GATK uses wrong bam index when two plausible indices exist
I get the following error when running the unified genotyper on the attached bam file:
ERROR MESSAGE: SAM/BAM file ./MD_CHW_AAC_2699.recalibrated.bam is malformed: Premature EOF; BinaryCodec in readmode; file: /data/itch/winni/proj/marchini/converge/variantCalling/./MD_CHW_AAC_2699.recalibrated.bam
I was using this code:
/usr/local/bin/java -Xmx128G -jar ~/src/GenomeAnalysisTK-2.7-2-g6bda569/GenomeAnalysisTK.jar -T UnifiedGenotyper -I ./MD_CHW_AAC_2699.recalibrated.bam -R /data/1kg/reference_v37d5/hs37d5.fa -o ./test.vcf
There are two bam index files located in the same directory:
The second index (.bai) is outdated and older than the bam file.
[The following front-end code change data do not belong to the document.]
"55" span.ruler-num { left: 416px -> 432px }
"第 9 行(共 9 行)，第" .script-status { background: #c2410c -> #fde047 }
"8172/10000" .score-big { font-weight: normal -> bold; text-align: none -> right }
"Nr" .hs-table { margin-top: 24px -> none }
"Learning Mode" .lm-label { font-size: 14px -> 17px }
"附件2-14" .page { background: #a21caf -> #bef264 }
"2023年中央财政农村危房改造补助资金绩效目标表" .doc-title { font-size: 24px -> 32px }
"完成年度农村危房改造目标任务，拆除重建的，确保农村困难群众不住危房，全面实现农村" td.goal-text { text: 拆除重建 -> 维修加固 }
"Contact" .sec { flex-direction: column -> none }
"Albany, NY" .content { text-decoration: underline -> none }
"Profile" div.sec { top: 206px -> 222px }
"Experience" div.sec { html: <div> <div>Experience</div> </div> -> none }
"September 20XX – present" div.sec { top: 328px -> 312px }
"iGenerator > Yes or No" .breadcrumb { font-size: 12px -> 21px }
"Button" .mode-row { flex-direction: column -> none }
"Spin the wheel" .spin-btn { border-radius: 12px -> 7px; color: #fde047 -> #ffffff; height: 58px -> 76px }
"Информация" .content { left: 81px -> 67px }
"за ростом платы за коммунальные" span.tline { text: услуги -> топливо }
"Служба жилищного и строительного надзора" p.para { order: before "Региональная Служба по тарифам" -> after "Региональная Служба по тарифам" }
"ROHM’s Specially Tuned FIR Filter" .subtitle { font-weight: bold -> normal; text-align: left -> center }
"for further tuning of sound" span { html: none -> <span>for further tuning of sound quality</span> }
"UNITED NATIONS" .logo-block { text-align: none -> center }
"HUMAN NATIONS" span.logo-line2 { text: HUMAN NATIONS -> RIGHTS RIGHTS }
The first index (.bam.bai) is newer than the bam file. The first index is valid and the second index is not valid. What I would expect is for GATK to do one of the following:
- Use the newer of the two index files and run through
- Use the .bai file and die with an error saying that the index file is older than the bam file
Instead, what I think GATK is doing is checking that one of the two index files is newer than the bam file, and then using the .bai file regardless of which index was in fact the newer of the two.
I see this error in GATK 2.6-5 and 2.7-2. Is this a bug?